You mean like making uv_fs_readdir an actual stream? The idea with uv_fs_readdir_next was that thet abstraction can be built outside of libuv. Using readdir underneath will probably give us the memory consuption goals we have.

@txdv
Copy link
Contributor

txdv commented Aug 20, 2014

scandir uses readir.

@saghul
Copy link
Contributor

saghul commented Sep 19, 2014

I don't enjoy the idea of making the readdir request a handle-like thing at all.We do have uv_fs_req_cleanup, which would cleanup whatever necessary. I'm not sure about how the API would look like (yet), but I don't see this happening before 1.0.0. See my comment on #1431 regarding the change of name to uv_fs_scandir.

@tjfontaine
Copy link
Contributor Author

I had @jclulow looking at this earlier, hopefully he will be able to show an example of what I'm thinking of

@jclulow
Copy link

jclulow commented Sep 19, 2014

We should be exposing the POSIX opendir(), readdir() and closedir() functions as uv_fs_ wrappers, probably with a readdir-specific handle type (analogous to DIR *). This set of interfaces may also be emulated on Windows platforms with FindFirstFile, FindNextFile and FindClose, as we do in libuv today.

This pattern is the only way to get a scalable, streams-like interface that allows for reading very large directories without blocking threads for an unreasonable period of time, and/or blowing out the available heap memory in the process. I'm working on a patch to move to this interface, and to preserve the existing (essentially broken) interfaces by renaming them uv_fs_scandir, et al, as per #1431.

We need to get this done before committing to an interface. Releasing a major version with the status quo means libuv is simply unfit for reading large directories.

@saghul
Copy link
Contributor

saghul commented Sep 19, 2014

We should be exposing the POSIX opendir(), readdir() and closedir() functions as uv_fs_ wrappers, probably with a readdir-specific handle type (analogous to DIR *). This set of interfaces may also be emulated on Windows platforms with FindFirstFile, FindNextFile and FindClose, as we do in libuv today.

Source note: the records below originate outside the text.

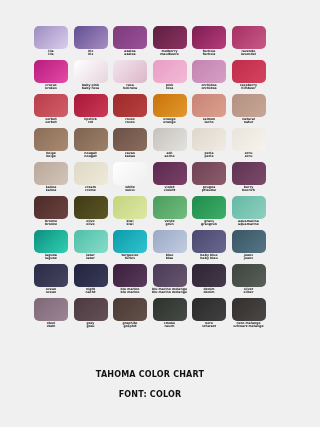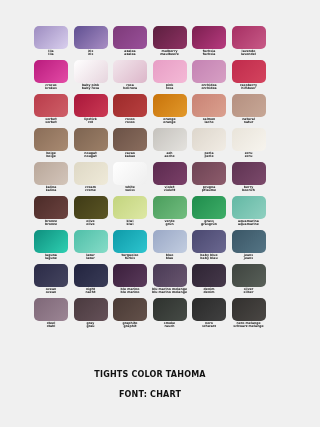--- a/index.html
+++ b/index.html
@@ -461,7 +461,7 @@
     </div>
 
   <div class="footer">
-    <div class="footer-title">TIGHTS COLOR TAHOMA</div>
+    <div class="footer-title">TAHOMA COLOR CHART</div>
     <div class="footer-sub">FONT: CHART</div>
   </div>
 

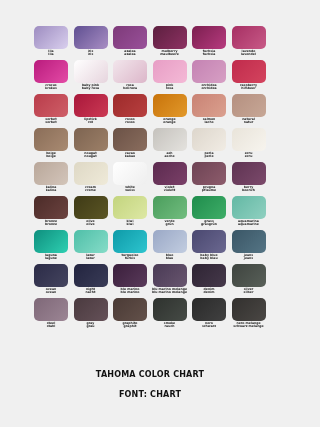--- a/index.html
+++ b/index.html
@@ -462,7 +462,7 @@
 
   <div class="footer">
     <div class="footer-title">TAHOMA COLOR CHART</div>
-    <div class="footer-sub">FONT: CHART</div>
+    <div class="footer-sub">FONT: COLOR</div>
   </div>
 
 </div>

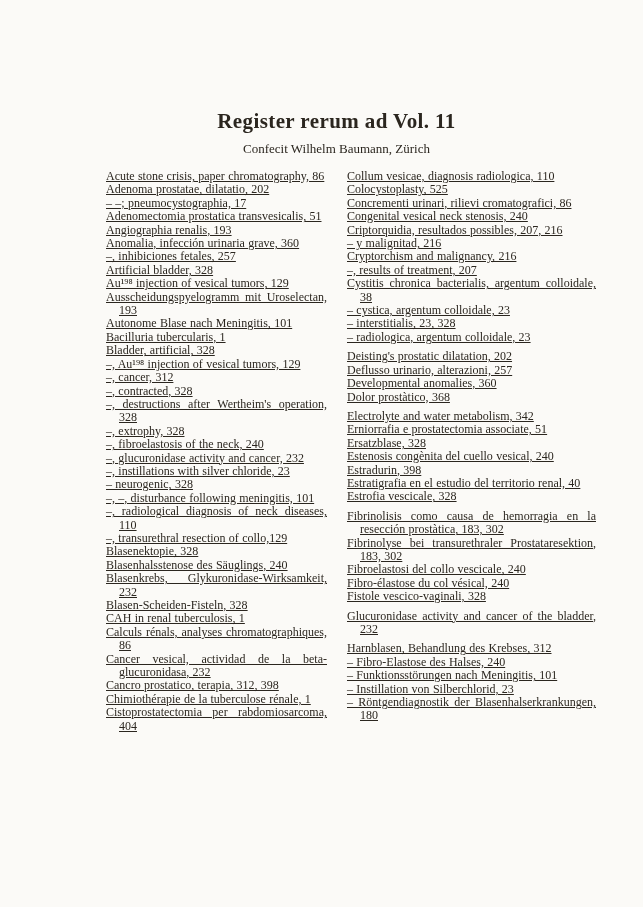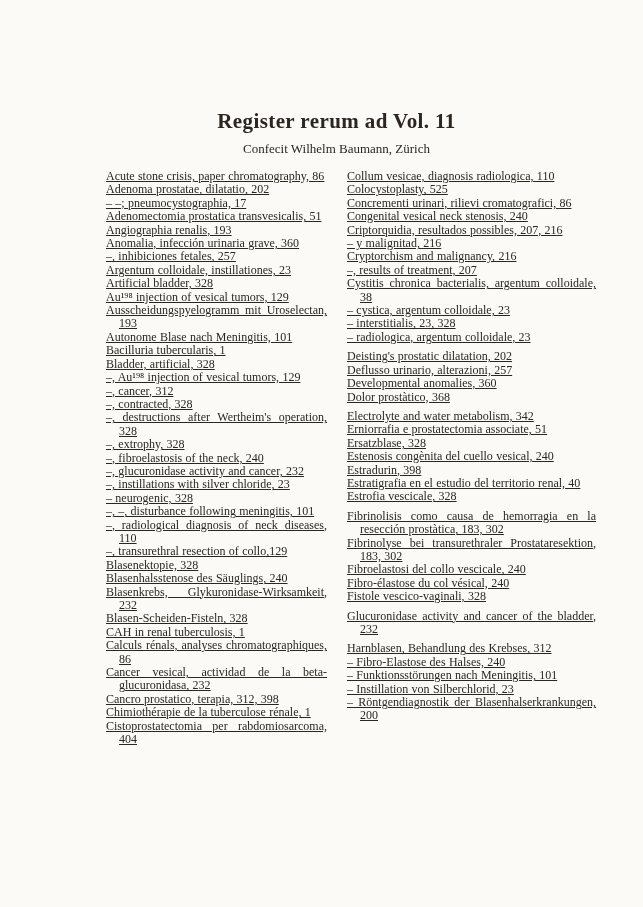--- a/index.html
+++ b/index.html
@@ -60,7 +60,6 @@
 
       <p class="entry">–, inhibiciones fetales, 257</p>
 
-      <p class="entry">Argentum colloidale, instillationes, 23</p>
 
       <p class="entry">Artificial bladder, 328</p>
 

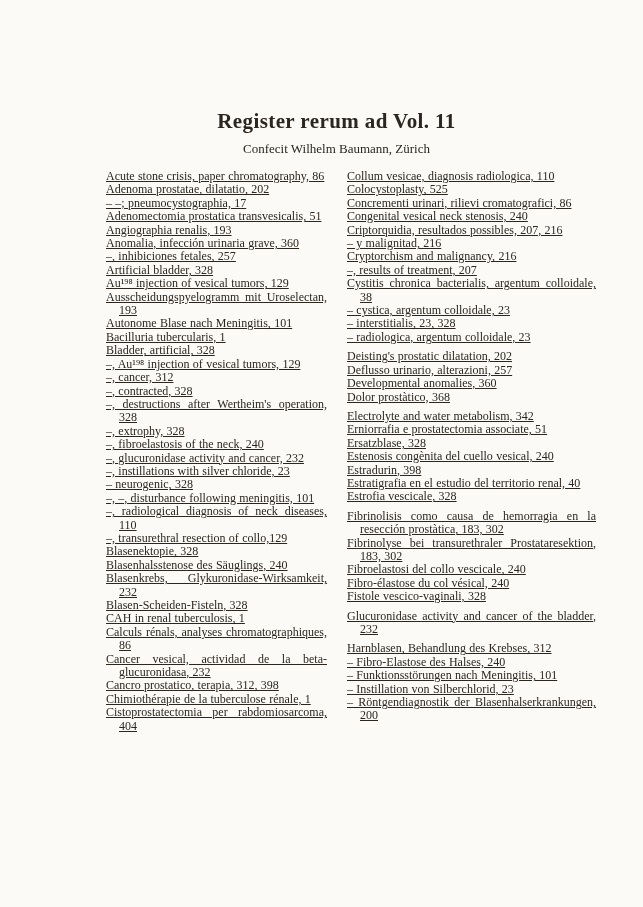--- a/index.html
+++ b/index.html
@@ -186,7 +186,7 @@
 
       <p class="entry">– Instillation von Silberchlorid, 23</p>
 
-      <p class="entry">– Röntgendiagnostik der Blasenhals­erkrankungen, 200</p>
+      <p class="entry">– Röntgendiagnostik der Blasenhals­erkrankungen, 180</p>
     </div>
 </div>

We could instead have uv_fs_readdir and uv_fs_readdir_next. The first one would do opendir + readdir X entries, and the latter would readdir X more entries. When end it reached it would closedir. If the end is never called because the user doesn't finish reading we would do it in uv_fs_req_cleanup.

This pattern is the only way to get a scalable, streams-like interface that allows for reading very large directories without blocking threads for an unreasonable period of time, and/or blowing out the available heap memory in the process. I'm working on a patch to move to this interface, and to preserve the existing (essentially broken) interfaces by renaming them uv_fs_scandir, et al, as per #1431.

Please do so as separate patches / PRs. Also I'd like for us to discuss the API further before you jump into writing code, as I mentioned above I don't like the idea of exposing the 3 APIs much.

We need to get this done before committing to an interface. Releasing a major version with the status quo means libuv is simply unfit for reading large directories.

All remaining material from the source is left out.